AdaBoost (Adaptive Boosting)

AdaBoost (Adaptive Boosting)#

AdaBoost is a popular ensemble learning algorithm used primarily for classification (but can also be adapted for regression). Its core idea is to combine multiple “weak learners” into a strong learner.

  • Weak Learner: A model slightly better than random guessing (e.g., decision stump – a single-level decision tree).

  • Strong Learner: A combination of weak learners that achieves high accuracy.

AdaBoost adapts by focusing more on the misclassified instances from previous learners in each iteration.


Core Steps of AdaBoost#

  1. Initialize Sample Weights

    • Start with equal weights for all training samples:

    \[ w_i = \frac{1}{N}, \quad i = 1,2,...,N \]
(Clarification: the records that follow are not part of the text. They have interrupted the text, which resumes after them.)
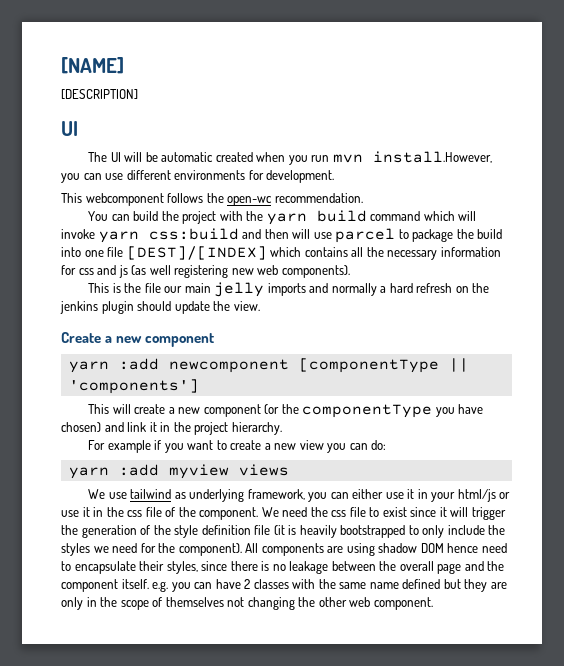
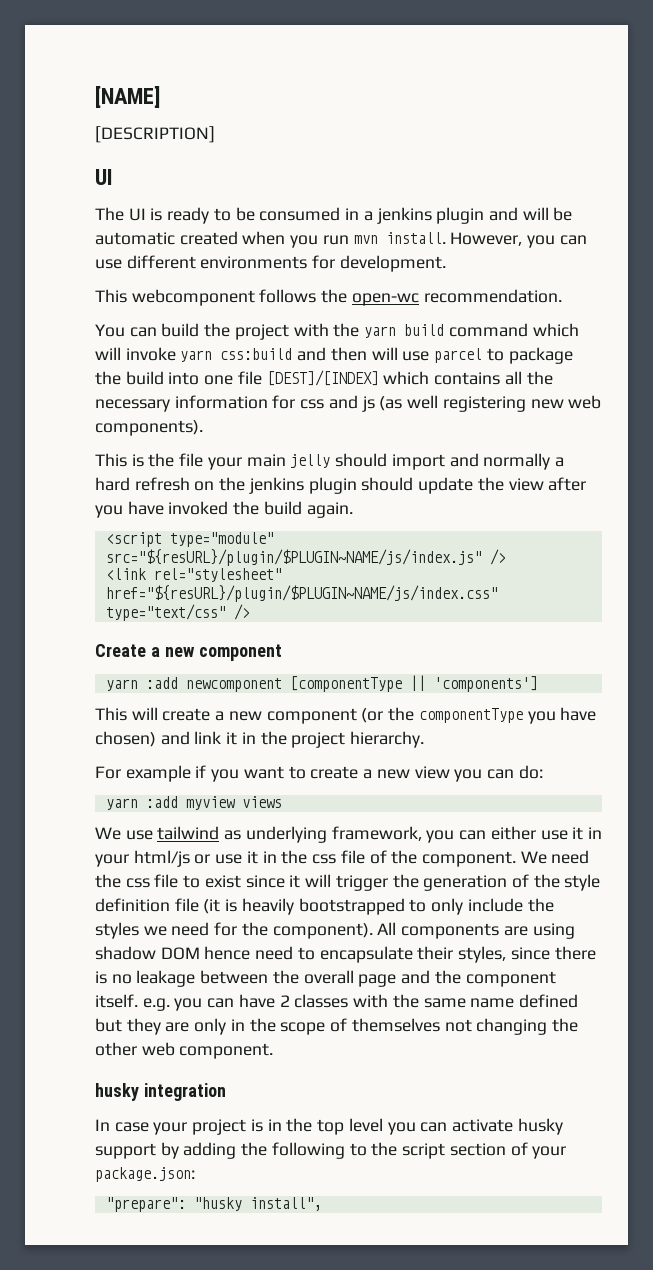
(121, 157) none -> [150,207,518,224] is ready to be consumed in a jenkins plugin and
[372,151,492,163] install.However, -> [385,232,523,246] install. However,
[164,286,183,293] our -> [207,457,242,470] your
[267,283,306,296] imports -> [335,453,445,470] should import
[233,301,260,311] view. -> [508,477,587,491] [95,501,353,518] [105,532,274,547] [105,549,506,566] [105,568,282,582] [105,585,498,602] [105,604,250,621] view after you have invoked the build again. // <script type="module" src="${resURL}/plugin/$PLUGIN~NAME/js/index.js" /> // <link rel="stylesheet" href="${resURL}/plugin/$PLUGIN~NAME/js/index.css" type="text/css" />
(433, 603) none -> [95,1083,226,1101] [95,1118,563,1135] [95,1142,567,1159] [95,1167,195,1182] [105,1197,322,1212] // husky integration // In case your project is in the top level you can activate husky support by adding the following to the script section of your package.json: // "prepare": "husky install",

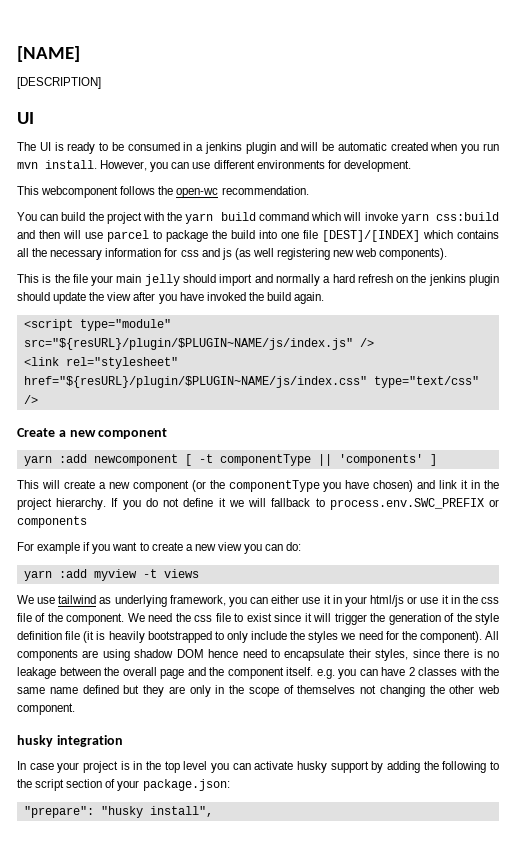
[289,675,538,692] [componentType || 'components'] -> [184,454,437,466] [ -t componentType || 'components' ]
(425, 739) none -> [111,498,499,510] [17,516,87,528] If you do not define it we will fallback to process.env.SWC_PREFIX or components
(235, 803) none -> [142,569,157,578] -t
    where \(N\) is the total number of training samples.

  2. Train Weak Learner

    • Fit a weak learner (e.g., a decision stump) using the weighted dataset.

  3. Compute Learner Error

    • Calculate the weighted error of the weak learner:

    \[ \text{error}_t = \frac{\sum_{i=1}^{N} w_i \cdot \mathbf{1}(y_i \neq h_t(x_i))}{\sum_{i=1}^{N} w_i} \]

    where \(h_t(x_i)\) is the prediction of the t-th weak learner, and \(\mathbf{1}\) is the indicator function (1 if wrong, 0 if correct).

  4. Compute Learner Weight (Alpha)

    • Assign a weight to the weak learner based on its accuracy:

    \[ \alpha_t = \frac{1}{2} \ln\left(\frac{1 - \text{error}_t}{\text{error}_t}\right) \]
    • Better learners get higher weights.

  5. Update Sample Weights

    • Increase weights of misclassified samples so the next learner focuses on them:

    \[ w_i \leftarrow w_i \cdot e^{\alpha_t \cdot \mathbf{1}(y_i \neq h_t(x_i))} \]
    • Normalize weights so they sum to 1.

  6. Repeat

    • Steps 2–5 are repeated for \(T\) weak learners.

  7. Final Prediction

    • The strong classifier is a weighted majority vote of all weak learners:

    \[ H(x) = \text{sign} \Bigg( \sum_{t=1}^{T} \alpha_t \cdot h_t(x) \Bigg) \]

Key Intuition

  • AdaBoost focuses on hard-to-classify samples by increasing their weights.

  • Weak learners are combined using weighted voting; more accurate learners have more influence.

  • Despite using weak learners individually, the ensemble often achieves high accuracy.


Advantages

  • Works well with small weak learners.

  • Less prone to overfitting compared to single deep trees.

  • Adaptive: focuses on hard samples.

Disadvantages

  • Sensitive to noisy data and outliers.

  • Can be computationally expensive if many iterations are used.